== Segment start ==
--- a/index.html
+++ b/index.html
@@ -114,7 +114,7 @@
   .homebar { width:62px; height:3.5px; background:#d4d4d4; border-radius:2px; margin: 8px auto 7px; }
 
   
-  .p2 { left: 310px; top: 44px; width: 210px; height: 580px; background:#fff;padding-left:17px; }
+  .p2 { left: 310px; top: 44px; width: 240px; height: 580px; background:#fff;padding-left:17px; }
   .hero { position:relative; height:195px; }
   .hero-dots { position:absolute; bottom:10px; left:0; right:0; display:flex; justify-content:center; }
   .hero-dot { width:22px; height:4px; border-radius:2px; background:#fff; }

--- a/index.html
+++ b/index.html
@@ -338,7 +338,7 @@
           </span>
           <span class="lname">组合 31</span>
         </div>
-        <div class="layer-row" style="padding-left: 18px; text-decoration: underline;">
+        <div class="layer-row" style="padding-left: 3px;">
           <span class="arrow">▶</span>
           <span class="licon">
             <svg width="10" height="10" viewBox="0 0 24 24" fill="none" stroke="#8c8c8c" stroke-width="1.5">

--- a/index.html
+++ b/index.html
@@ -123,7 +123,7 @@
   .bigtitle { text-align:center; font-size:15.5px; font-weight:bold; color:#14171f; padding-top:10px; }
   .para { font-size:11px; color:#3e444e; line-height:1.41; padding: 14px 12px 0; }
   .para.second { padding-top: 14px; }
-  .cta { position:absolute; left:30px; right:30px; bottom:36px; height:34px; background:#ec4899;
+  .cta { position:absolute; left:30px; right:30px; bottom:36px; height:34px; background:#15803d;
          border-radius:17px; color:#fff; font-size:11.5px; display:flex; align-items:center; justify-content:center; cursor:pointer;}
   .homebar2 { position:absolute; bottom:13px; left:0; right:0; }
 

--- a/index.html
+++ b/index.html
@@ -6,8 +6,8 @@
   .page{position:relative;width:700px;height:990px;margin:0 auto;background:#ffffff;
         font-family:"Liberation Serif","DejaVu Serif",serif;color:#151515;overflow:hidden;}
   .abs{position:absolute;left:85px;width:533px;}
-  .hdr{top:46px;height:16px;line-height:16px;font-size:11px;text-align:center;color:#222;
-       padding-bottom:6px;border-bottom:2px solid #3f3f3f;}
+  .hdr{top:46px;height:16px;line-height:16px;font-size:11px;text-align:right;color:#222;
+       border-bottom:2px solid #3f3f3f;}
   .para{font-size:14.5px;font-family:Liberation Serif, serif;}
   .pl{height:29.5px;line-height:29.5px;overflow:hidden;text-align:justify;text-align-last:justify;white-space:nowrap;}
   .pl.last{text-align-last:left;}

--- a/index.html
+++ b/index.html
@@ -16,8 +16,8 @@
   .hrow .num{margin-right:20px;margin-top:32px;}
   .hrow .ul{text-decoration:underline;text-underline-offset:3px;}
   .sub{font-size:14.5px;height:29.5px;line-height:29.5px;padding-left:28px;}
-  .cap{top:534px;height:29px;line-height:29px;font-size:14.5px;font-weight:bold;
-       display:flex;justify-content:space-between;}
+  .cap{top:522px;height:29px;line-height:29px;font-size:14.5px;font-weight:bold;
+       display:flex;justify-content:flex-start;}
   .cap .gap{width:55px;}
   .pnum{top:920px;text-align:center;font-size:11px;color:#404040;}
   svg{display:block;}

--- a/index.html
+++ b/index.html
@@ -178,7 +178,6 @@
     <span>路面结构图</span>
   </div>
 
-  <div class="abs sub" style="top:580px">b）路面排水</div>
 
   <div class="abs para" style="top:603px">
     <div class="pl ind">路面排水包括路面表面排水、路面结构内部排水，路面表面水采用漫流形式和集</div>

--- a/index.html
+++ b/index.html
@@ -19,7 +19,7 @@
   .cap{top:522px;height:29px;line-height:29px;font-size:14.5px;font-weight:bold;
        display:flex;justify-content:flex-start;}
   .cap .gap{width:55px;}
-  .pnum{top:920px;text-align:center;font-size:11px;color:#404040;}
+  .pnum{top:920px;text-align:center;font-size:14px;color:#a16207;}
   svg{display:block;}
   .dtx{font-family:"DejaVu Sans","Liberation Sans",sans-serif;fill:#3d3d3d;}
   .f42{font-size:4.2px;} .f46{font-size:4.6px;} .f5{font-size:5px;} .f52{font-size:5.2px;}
== Segment end ==
◆ What you have to do ◆
The full listing, repeated exactly, is the expected answer.

◆ Answer to this problem ◆
--- a/index.html
+++ b/index.html
@@ -114,7 +114,7 @@
   .homebar { width:62px; height:3.5px; background:#d4d4d4; border-radius:2px; margin: 8px auto 7px; }
 
   
-  .p2 { left: 310px; top: 44px; width: 210px; height: 580px; background:#fff;padding-left:17px; }
+  .p2 { left: 310px; top: 44px; width: 240px; height: 580px; background:#fff;padding-left:17px; }
   .hero { position:relative; height:195px; }
   .hero-dots { position:absolute; bottom:10px; left:0; right:0; display:flex; justify-content:center; }
   .hero-dot { width:22px; height:4px; border-radius:2px; background:#fff; }

--- a/index.html
+++ b/index.html
@@ -338,7 +338,7 @@
           </span>
           <span class="lname">组合 31</span>
         </div>
-        <div class="layer-row" style="padding-left: 18px; text-decoration: underline;">
+        <div class="layer-row" style="padding-left: 3px;">
           <span class="arrow">▶</span>
           <span class="licon">
             <svg width="10" height="10" viewBox="0 0 24 24" fill="none" stroke="#8c8c8c" stroke-width="1.5">

--- a/index.html
+++ b/index.html
@@ -123,7 +123,7 @@
   .bigtitle { text-align:center; font-size:15.5px; font-weight:bold; color:#14171f; padding-top:10px; }
   .para { font-size:11px; color:#3e444e; line-height:1.41; padding: 14px 12px 0; }
   .para.second { padding-top: 14px; }
-  .cta { position:absolute; left:30px; right:30px; bottom:36px; height:34px; background:#ec4899;
+  .cta { position:absolute; left:30px; right:30px; bottom:36px; height:34px; background:#15803d;
          border-radius:17px; color:#fff; font-size:11.5px; display:flex; align-items:center; justify-content:center; cursor:pointer;}
   .homebar2 { position:absolute; bottom:13px; left:0; right:0; }
 

--- a/index.html
+++ b/index.html
@@ -6,8 +6,8 @@
   .page{position:relative;width:700px;height:990px;margin:0 auto;background:#ffffff;
         font-family:"Liberation Serif","DejaVu Serif",serif;color:#151515;overflow:hidden;}
   .abs{position:absolute;left:85px;width:533px;}
-  .hdr{top:46px;height:16px;line-height:16px;font-size:11px;text-align:center;color:#222;
-       padding-bottom:6px;border-bottom:2px solid #3f3f3f;}
+  .hdr{top:46px;height:16px;line-height:16px;font-size:11px;text-align:right;color:#222;
+       border-bottom:2px solid #3f3f3f;}
   .para{font-size:14.5px;font-family:Liberation Serif, serif;}
   .pl{height:29.5px;line-height:29.5px;overflow:hidden;text-align:justify;text-align-last:justify;white-space:nowrap;}
   .pl.last{text-align-last:left;}

--- a/index.html
+++ b/index.html
@@ -16,8 +16,8 @@
   .hrow .num{margin-right:20px;margin-top:32px;}
   .hrow .ul{text-decoration:underline;text-underline-offset:3px;}
   .sub{font-size:14.5px;height:29.5px;line-height:29.5px;padding-left:28px;}
-  .cap{top:534px;height:29px;line-height:29px;font-size:14.5px;font-weight:bold;
-       display:flex;justify-content:space-between;}
+  .cap{top:522px;height:29px;line-height:29px;font-size:14.5px;font-weight:bold;
+       display:flex;justify-content:flex-start;}
   .cap .gap{width:55px;}
   .pnum{top:920px;text-align:center;font-size:11px;color:#404040;}
   svg{display:block;}

--- a/index.html
+++ b/index.html
@@ -178,7 +178,6 @@
     <span>路面结构图</span>
   </div>
 
-  <div class="abs sub" style="top:580px">b）路面排水</div>
 
   <div class="abs para" style="top:603px">
     <div class="pl ind">路面排水包括路面表面排水、路面结构内部排水，路面表面水采用漫流形式和集</div>

--- a/index.html
+++ b/index.html
@@ -19,7 +19,7 @@
   .cap{top:522px;height:29px;line-height:29px;font-size:14.5px;font-weight:bold;
        display:flex;justify-content:flex-start;}
   .cap .gap{width:55px;}
-  .pnum{top:920px;text-align:center;font-size:11px;color:#404040;}
+  .pnum{top:920px;text-align:center;font-size:14px;color:#a16207;}
   svg{display:block;}
   .dtx{font-family:"DejaVu Sans","Liberation Sans",sans-serif;fill:#3d3d3d;}
   .f42{font-size:4.2px;} .f46{font-size:4.6px;} .f5{font-size:5px;} .f52{font-size:5.2px;}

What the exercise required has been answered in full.